• Task objective:
From the first line to the last, set down the data exactly as given.

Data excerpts
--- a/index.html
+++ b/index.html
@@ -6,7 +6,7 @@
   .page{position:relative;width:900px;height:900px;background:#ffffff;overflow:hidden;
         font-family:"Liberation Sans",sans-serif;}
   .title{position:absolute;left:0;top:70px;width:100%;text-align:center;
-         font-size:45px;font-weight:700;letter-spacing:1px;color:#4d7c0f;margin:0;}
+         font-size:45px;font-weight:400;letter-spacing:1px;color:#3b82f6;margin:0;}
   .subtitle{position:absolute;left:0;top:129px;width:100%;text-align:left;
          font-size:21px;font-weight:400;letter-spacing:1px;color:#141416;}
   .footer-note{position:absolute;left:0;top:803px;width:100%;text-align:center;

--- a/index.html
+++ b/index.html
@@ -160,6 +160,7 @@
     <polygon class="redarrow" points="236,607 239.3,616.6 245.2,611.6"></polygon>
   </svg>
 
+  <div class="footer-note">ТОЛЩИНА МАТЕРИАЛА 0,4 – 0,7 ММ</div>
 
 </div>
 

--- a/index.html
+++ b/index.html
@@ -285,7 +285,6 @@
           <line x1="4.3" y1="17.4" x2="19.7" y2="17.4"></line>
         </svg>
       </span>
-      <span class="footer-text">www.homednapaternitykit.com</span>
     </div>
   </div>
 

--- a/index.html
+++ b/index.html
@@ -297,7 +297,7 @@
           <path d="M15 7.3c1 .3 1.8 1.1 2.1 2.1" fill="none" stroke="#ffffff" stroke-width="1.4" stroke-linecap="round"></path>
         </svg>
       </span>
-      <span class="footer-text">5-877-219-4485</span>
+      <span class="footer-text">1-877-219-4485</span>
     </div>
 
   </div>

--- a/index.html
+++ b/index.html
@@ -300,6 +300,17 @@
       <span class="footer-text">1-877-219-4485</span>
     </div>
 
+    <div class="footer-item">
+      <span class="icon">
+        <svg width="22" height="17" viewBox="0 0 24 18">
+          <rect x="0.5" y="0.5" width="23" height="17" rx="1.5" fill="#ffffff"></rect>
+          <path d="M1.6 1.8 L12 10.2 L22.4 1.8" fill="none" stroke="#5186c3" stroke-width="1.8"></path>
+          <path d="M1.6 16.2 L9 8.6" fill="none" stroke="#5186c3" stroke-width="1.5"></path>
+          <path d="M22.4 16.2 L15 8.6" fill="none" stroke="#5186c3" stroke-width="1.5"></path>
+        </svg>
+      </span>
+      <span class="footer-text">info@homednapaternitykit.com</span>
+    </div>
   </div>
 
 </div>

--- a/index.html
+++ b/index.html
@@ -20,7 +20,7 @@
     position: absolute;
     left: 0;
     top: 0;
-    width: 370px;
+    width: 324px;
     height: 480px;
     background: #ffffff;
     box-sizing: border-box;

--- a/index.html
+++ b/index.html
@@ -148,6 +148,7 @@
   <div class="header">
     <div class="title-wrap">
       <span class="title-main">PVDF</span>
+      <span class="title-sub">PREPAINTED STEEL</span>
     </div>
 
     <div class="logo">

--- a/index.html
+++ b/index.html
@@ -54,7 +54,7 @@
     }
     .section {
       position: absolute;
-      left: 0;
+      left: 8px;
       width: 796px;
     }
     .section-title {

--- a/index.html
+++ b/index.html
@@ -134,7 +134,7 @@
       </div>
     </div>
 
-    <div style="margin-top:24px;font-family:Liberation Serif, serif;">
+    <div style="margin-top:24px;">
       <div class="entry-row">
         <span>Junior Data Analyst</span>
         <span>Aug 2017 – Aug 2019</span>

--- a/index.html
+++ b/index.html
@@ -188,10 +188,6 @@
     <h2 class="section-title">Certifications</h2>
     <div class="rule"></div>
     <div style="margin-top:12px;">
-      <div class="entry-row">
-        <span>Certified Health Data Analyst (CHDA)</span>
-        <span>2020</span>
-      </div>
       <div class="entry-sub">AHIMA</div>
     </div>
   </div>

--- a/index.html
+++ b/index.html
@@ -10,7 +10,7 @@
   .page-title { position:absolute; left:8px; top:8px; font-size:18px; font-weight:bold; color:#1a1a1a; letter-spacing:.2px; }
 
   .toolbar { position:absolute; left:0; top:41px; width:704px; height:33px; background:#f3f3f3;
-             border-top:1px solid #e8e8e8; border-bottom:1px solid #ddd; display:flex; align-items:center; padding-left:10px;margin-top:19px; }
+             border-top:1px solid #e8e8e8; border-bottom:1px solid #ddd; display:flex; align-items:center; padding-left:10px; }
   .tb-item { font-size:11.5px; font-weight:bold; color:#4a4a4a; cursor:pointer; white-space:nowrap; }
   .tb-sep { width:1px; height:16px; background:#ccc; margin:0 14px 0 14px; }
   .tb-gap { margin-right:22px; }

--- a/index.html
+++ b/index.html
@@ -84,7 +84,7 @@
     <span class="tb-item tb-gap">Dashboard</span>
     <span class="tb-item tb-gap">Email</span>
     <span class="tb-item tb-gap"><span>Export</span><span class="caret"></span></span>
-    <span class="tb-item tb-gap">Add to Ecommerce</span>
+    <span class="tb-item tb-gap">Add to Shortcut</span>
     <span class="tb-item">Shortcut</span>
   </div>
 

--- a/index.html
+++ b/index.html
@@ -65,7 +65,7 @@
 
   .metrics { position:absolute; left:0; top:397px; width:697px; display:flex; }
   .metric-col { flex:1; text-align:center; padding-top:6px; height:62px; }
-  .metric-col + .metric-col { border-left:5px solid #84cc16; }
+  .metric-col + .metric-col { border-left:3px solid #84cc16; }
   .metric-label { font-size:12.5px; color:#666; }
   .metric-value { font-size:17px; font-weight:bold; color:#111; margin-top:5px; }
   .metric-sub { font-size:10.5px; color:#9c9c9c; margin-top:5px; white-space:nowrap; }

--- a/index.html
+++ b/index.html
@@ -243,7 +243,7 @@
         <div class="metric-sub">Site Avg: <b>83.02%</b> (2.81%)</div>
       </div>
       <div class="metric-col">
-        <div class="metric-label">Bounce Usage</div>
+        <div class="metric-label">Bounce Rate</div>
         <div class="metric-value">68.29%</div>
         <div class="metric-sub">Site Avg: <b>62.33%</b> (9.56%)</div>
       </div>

• Completed task:
--- a/index.html
+++ b/index.html
@@ -6,7 +6,7 @@
   .page{position:relative;width:900px;height:900px;background:#ffffff;overflow:hidden;
         font-family:"Liberation Sans",sans-serif;}
   .title{position:absolute;left:0;top:70px;width:100%;text-align:center;
-         font-size:45px;font-weight:700;letter-spacing:1px;color:#4d7c0f;margin:0;}
+         font-size:45px;font-weight:400;letter-spacing:1px;color:#3b82f6;margin:0;}
   .subtitle{position:absolute;left:0;top:129px;width:100%;text-align:left;
          font-size:21px;font-weight:400;letter-spacing:1px;color:#141416;}
   .footer-note{position:absolute;left:0;top:803px;width:100%;text-align:center;

--- a/index.html
+++ b/index.html
@@ -160,6 +160,7 @@
     <polygon class="redarrow" points="236,607 239.3,616.6 245.2,611.6"></polygon>
   </svg>
 
+  <div class="footer-note">ТОЛЩИНА МАТЕРИАЛА 0,4 – 0,7 ММ</div>
 
 </div>
 

--- a/index.html
+++ b/index.html
@@ -285,7 +285,6 @@
           <line x1="4.3" y1="17.4" x2="19.7" y2="17.4"></line>
         </svg>
       </span>
-      <span class="footer-text">www.homednapaternitykit.com</span>
     </div>
   </div>
 

--- a/index.html
+++ b/index.html
@@ -297,7 +297,7 @@
           <path d="M15 7.3c1 .3 1.8 1.1 2.1 2.1" fill="none" stroke="#ffffff" stroke-width="1.4" stroke-linecap="round"></path>
         </svg>
       </span>
-      <span class="footer-text">5-877-219-4485</span>
+      <span class="footer-text">1-877-219-4485</span>
     </div>
 
   </div>

--- a/index.html
+++ b/index.html
@@ -300,6 +300,17 @@
       <span class="footer-text">1-877-219-4485</span>
     </div>
 
+    <div class="footer-item">
+      <span class="icon">
+        <svg width="22" height="17" viewBox="0 0 24 18">
+          <rect x="0.5" y="0.5" width="23" height="17" rx="1.5" fill="#ffffff"></rect>
+          <path d="M1.6 1.8 L12 10.2 L22.4 1.8" fill="none" stroke="#5186c3" stroke-width="1.8"></path>
+          <path d="M1.6 16.2 L9 8.6" fill="none" stroke="#5186c3" stroke-width="1.5"></path>
+          <path d="M22.4 16.2 L15 8.6" fill="none" stroke="#5186c3" stroke-width="1.5"></path>
+        </svg>
+      </span>
+      <span class="footer-text">info@homednapaternitykit.com</span>
+    </div>
   </div>
 
 </div>

--- a/index.html
+++ b/index.html
@@ -20,7 +20,7 @@
     position: absolute;
     left: 0;
     top: 0;
-    width: 370px;
+    width: 324px;
     height: 480px;
     background: #ffffff;
     box-sizing: border-box;

--- a/index.html
+++ b/index.html
@@ -148,6 +148,7 @@
   <div class="header">
     <div class="title-wrap">
       <span class="title-main">PVDF</span>
+      <span class="title-sub">PREPAINTED STEEL</span>
     </div>
 
     <div class="logo">

--- a/index.html
+++ b/index.html
@@ -54,7 +54,7 @@
     }
     .section {
       position: absolute;
-      left: 0;
+      left: 8px;
       width: 796px;
     }
     .section-title {

--- a/index.html
+++ b/index.html
@@ -134,7 +134,7 @@
       </div>
     </div>
 
-    <div style="margin-top:24px;font-family:Liberation Serif, serif;">
+    <div style="margin-top:24px;">
       <div class="entry-row">
         <span>Junior Data Analyst</span>
         <span>Aug 2017 – Aug 2019</span>

--- a/index.html
+++ b/index.html
@@ -188,10 +188,6 @@
     <h2 class="section-title">Certifications</h2>
     <div class="rule"></div>
     <div style="margin-top:12px;">
-      <div class="entry-row">
-        <span>Certified Health Data Analyst (CHDA)</span>
-        <span>2020</span>
-      </div>
       <div class="entry-sub">AHIMA</div>
     </div>
   </div>

--- a/index.html
+++ b/index.html
@@ -10,7 +10,7 @@
   .page-title { position:absolute; left:8px; top:8px; font-size:18px; font-weight:bold; color:#1a1a1a; letter-spacing:.2px; }
 
   .toolbar { position:absolute; left:0; top:41px; width:704px; height:33px; background:#f3f3f3;
-             border-top:1px solid #e8e8e8; border-bottom:1px solid #ddd; display:flex; align-items:center; padding-left:10px;margin-top:19px; }
+             border-top:1px solid #e8e8e8; border-bottom:1px solid #ddd; display:flex; align-items:center; padding-left:10px; }
   .tb-item { font-size:11.5px; font-weight:bold; color:#4a4a4a; cursor:pointer; white-space:nowrap; }
   .tb-sep { width:1px; height:16px; background:#ccc; margin:0 14px 0 14px; }
   .tb-gap { margin-right:22px; }

--- a/index.html
+++ b/index.html
@@ -84,7 +84,7 @@
     <span class="tb-item tb-gap">Dashboard</span>
     <span class="tb-item tb-gap">Email</span>
     <span class="tb-item tb-gap"><span>Export</span><span class="caret"></span></span>
-    <span class="tb-item tb-gap">Add to Ecommerce</span>
+    <span class="tb-item tb-gap">Add to Shortcut</span>
     <span class="tb-item">Shortcut</span>
   </div>
 

--- a/index.html
+++ b/index.html
@@ -65,7 +65,7 @@
 
   .metrics { position:absolute; left:0; top:397px; width:697px; display:flex; }
   .metric-col { flex:1; text-align:center; padding-top:6px; height:62px; }
-  .metric-col + .metric-col { border-left:5px solid #84cc16; }
+  .metric-col + .metric-col { border-left:3px solid #84cc16; }
   .metric-label { font-size:12.5px; color:#666; }
   .metric-value { font-size:17px; font-weight:bold; color:#111; margin-top:5px; }
   .metric-sub { font-size:10.5px; color:#9c9c9c; margin-top:5px; white-space:nowrap; }

--- a/index.html
+++ b/index.html
@@ -243,7 +243,7 @@
         <div class="metric-sub">Site Avg: <b>83.02%</b> (2.81%)</div>
       </div>
       <div class="metric-col">
-        <div class="metric-label">Bounce Usage</div>
+        <div class="metric-label">Bounce Rate</div>
         <div class="metric-value">68.29%</div>
         <div class="metric-sub">Site Avg: <b>62.33%</b> (9.56%)</div>
       </div>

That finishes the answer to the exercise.